| Instructions to follow |
Scan the entries below and report only how many lines contain "especially".

| Data extracts |
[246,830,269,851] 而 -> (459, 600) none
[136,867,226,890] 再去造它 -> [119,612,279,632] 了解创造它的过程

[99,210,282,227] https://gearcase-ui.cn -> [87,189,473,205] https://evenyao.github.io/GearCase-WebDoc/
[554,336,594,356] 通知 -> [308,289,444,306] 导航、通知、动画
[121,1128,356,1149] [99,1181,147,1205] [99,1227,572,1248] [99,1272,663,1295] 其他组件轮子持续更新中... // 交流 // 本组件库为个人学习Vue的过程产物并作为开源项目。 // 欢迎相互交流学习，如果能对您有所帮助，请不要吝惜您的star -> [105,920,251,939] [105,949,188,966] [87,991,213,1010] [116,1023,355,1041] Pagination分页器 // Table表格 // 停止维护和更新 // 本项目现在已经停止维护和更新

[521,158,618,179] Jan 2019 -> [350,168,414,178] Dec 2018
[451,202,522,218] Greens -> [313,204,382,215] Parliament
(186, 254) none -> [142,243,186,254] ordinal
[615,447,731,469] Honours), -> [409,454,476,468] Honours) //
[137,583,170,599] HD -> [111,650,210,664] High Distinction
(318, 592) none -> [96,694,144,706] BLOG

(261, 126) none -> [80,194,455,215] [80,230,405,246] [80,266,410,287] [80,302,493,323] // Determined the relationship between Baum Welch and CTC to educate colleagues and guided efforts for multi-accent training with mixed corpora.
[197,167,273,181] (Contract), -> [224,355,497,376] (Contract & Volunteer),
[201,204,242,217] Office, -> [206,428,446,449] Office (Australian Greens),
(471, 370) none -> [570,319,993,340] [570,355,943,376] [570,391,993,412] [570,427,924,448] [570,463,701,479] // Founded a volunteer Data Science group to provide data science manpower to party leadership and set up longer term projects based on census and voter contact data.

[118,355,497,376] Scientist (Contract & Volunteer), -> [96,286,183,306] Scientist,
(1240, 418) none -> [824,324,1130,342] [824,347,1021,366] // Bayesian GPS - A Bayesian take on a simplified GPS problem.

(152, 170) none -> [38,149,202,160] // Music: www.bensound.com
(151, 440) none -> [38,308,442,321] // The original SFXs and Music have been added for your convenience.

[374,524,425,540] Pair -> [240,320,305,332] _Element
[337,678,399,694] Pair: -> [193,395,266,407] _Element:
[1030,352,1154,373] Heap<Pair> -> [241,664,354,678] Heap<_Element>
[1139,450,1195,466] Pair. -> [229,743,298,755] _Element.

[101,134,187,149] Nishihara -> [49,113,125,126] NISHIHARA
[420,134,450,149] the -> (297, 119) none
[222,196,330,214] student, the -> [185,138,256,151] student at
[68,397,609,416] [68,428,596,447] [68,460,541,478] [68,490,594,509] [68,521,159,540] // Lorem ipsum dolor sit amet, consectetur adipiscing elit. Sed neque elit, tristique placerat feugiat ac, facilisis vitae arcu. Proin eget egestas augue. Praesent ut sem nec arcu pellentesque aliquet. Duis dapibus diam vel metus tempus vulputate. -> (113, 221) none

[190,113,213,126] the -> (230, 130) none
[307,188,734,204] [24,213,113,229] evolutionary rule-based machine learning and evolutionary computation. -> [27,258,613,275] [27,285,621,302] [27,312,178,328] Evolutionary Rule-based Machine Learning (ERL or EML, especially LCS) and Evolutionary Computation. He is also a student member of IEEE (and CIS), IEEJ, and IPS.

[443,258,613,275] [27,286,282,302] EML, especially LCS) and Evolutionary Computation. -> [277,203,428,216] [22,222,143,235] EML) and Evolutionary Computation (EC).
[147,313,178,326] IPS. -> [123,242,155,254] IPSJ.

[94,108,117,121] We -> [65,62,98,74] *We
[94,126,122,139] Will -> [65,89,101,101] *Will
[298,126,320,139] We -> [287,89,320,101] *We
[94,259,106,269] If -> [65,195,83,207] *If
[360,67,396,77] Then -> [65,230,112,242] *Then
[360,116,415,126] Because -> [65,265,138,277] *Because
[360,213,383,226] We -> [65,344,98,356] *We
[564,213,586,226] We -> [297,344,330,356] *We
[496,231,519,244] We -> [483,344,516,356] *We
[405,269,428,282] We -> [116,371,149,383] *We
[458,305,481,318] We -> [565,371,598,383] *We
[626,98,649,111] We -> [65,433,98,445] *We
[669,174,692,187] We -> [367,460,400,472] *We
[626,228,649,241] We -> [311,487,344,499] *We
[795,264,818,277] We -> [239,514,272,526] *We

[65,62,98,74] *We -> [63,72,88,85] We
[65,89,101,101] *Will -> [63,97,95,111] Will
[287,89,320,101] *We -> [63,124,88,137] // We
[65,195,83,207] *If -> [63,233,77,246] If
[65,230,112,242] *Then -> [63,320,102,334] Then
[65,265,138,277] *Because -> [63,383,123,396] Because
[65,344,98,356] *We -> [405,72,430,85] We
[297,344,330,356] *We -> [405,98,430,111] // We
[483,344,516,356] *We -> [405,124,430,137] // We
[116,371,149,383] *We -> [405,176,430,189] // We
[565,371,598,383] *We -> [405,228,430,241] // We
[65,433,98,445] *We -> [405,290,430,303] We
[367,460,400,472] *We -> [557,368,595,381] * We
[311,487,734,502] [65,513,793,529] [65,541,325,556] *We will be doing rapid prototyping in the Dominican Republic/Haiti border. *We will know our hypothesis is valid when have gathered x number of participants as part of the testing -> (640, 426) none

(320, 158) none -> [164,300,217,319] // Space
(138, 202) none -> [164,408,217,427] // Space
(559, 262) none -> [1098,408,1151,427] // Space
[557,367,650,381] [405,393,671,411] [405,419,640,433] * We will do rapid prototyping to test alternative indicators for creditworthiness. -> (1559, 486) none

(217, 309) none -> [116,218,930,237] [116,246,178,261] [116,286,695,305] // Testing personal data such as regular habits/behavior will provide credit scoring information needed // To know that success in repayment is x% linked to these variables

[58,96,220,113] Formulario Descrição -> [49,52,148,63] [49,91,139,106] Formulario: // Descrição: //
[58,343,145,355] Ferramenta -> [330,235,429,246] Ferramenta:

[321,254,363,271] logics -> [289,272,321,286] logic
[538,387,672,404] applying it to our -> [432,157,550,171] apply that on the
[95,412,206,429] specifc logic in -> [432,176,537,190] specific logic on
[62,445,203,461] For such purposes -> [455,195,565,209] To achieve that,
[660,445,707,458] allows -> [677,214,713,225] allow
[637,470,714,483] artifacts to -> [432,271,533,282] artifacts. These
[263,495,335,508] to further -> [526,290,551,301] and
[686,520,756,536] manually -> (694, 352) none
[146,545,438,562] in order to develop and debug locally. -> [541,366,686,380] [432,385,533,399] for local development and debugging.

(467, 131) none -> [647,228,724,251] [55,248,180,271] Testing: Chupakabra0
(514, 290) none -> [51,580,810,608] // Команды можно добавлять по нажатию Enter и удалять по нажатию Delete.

| Exercise response |
2